__Your assignment__
Each line with the string "Company" is to be copied from the records below.

__Available records__
-----

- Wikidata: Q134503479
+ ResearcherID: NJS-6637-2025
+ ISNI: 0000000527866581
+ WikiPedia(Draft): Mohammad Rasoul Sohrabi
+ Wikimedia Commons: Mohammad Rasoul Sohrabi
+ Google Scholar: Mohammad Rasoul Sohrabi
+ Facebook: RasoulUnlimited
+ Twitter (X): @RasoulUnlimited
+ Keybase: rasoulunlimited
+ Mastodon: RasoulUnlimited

-----

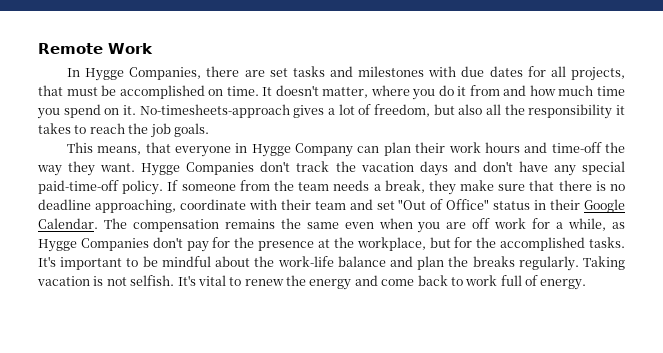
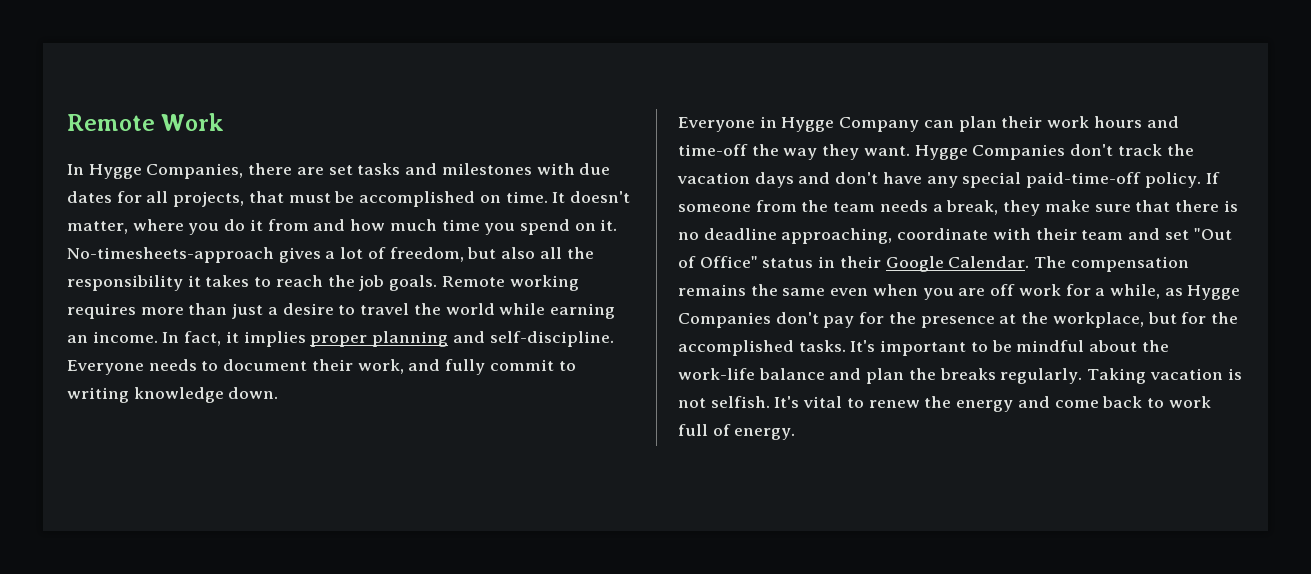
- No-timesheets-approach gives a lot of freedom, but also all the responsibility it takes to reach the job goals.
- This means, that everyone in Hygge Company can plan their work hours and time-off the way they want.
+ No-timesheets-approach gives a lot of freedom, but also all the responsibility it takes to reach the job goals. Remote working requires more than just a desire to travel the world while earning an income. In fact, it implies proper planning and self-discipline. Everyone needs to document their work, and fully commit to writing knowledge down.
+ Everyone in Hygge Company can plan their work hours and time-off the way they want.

-----

__Task output__
- This means, that everyone in Hygge Company can plan their work hours and time-off the way they want.
+ Everyone in Hygge Company can plan their work hours and time-off the way they want.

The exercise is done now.